[Dataset items]

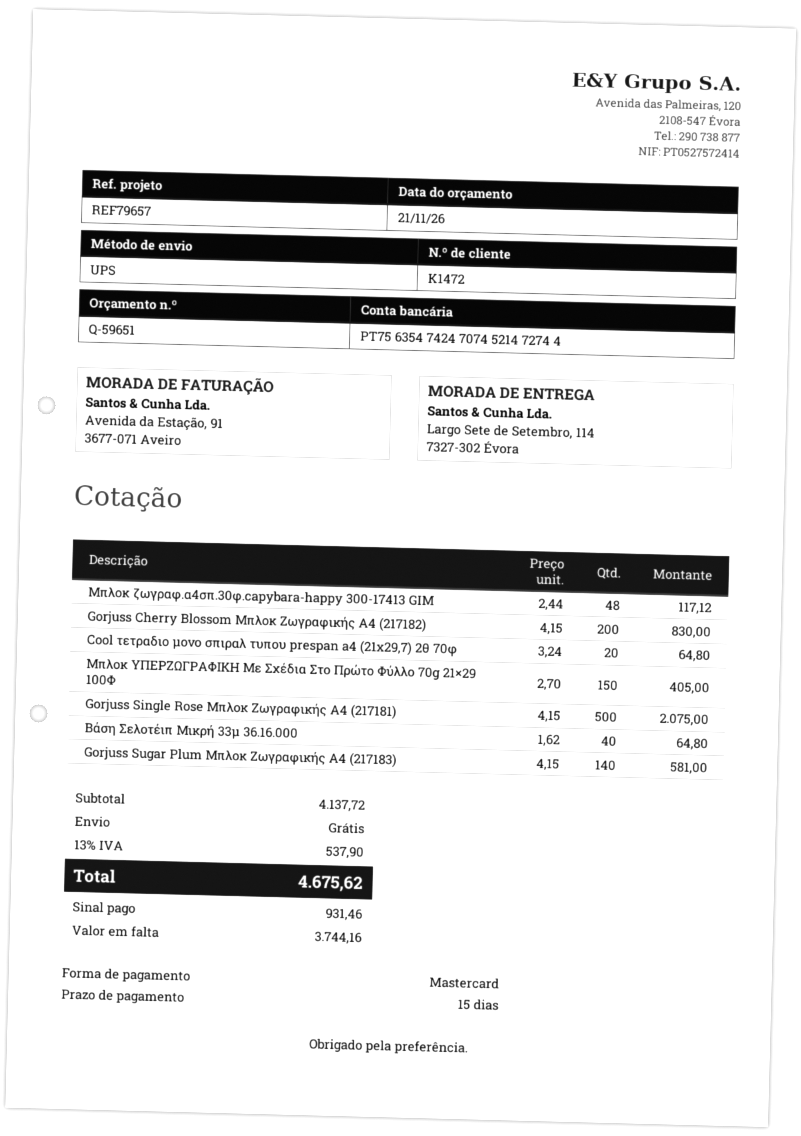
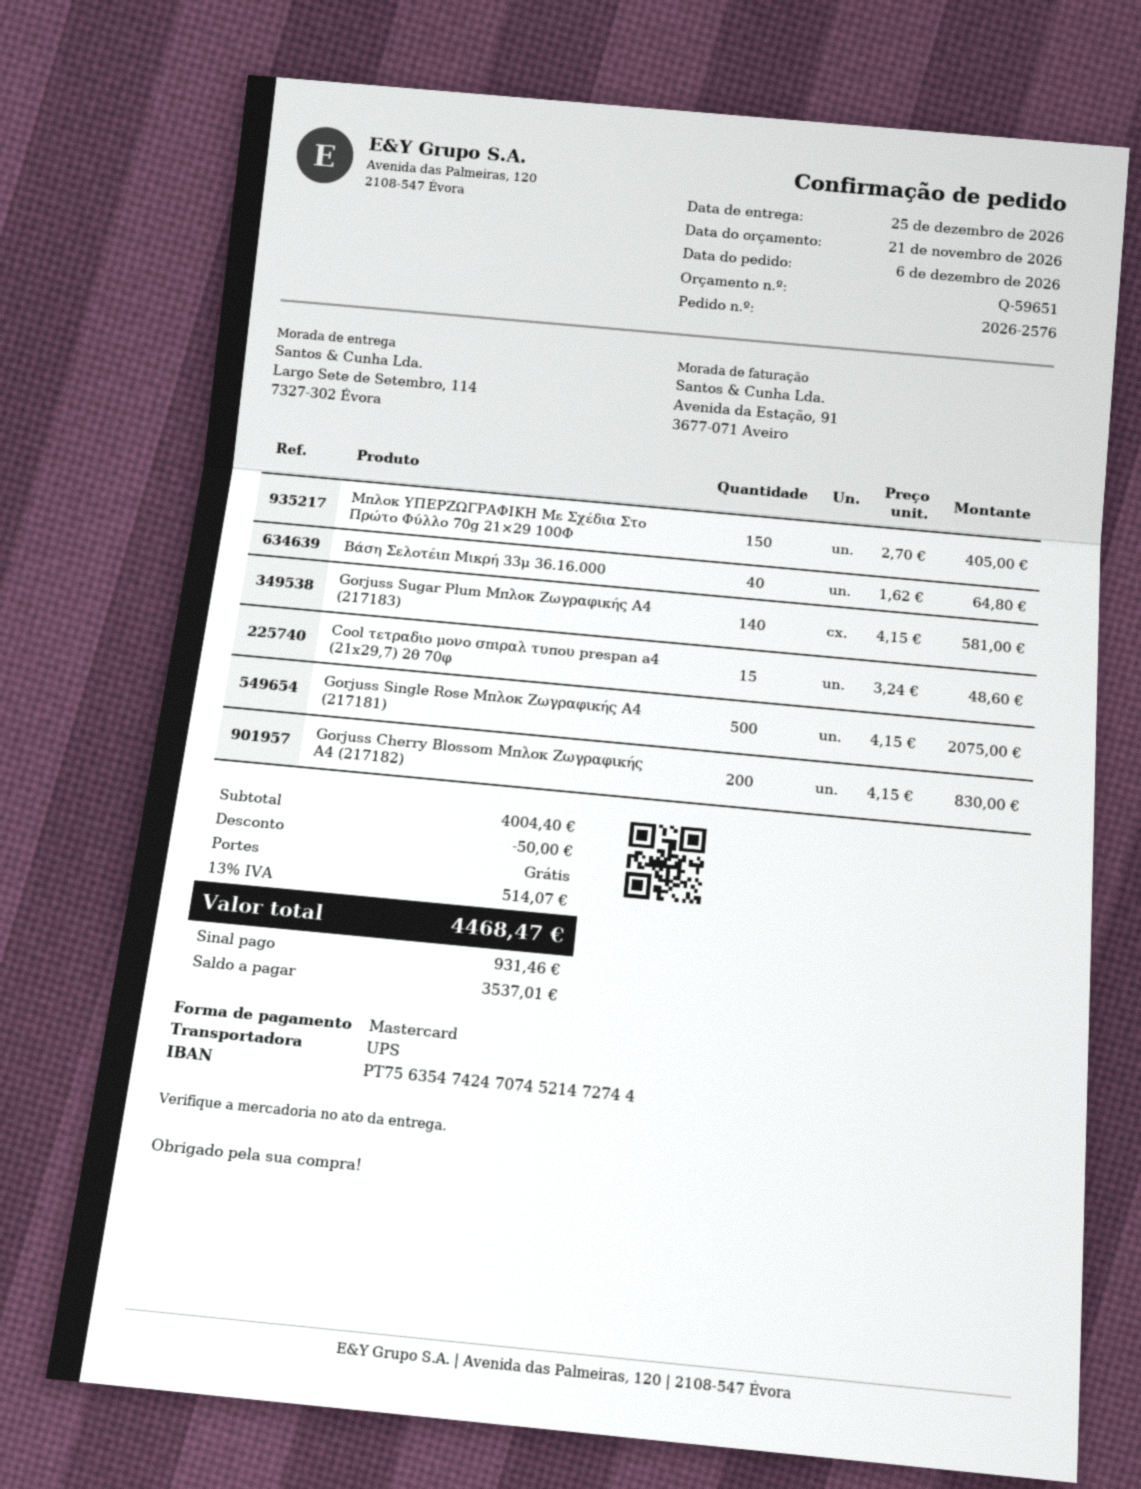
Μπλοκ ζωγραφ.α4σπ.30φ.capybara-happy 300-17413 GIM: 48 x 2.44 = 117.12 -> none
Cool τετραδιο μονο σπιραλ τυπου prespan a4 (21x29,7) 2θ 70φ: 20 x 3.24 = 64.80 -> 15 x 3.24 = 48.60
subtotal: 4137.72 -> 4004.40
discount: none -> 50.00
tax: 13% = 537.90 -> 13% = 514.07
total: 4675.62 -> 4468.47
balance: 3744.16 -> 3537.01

# Directions:
Leave out the images and copy every record above exactly.

# Completed exercise:
Μπλοκ ζωγραφ.α4σπ.30φ.capybara-happy 300-17413 GIM: 48 x 2.44 = 117.12 -> none
Cool τετραδιο μονο σπιραλ τυπου prespan a4 (21x29,7) 2θ 70φ: 20 x 3.24 = 64.80 -> 15 x 3.24 = 48.60
subtotal: 4137.72 -> 4004.40
discount: none -> 50.00
tax: 13% = 537.90 -> 13% = 514.07
total: 4675.62 -> 4468.47
balance: 3744.16 -> 3537.01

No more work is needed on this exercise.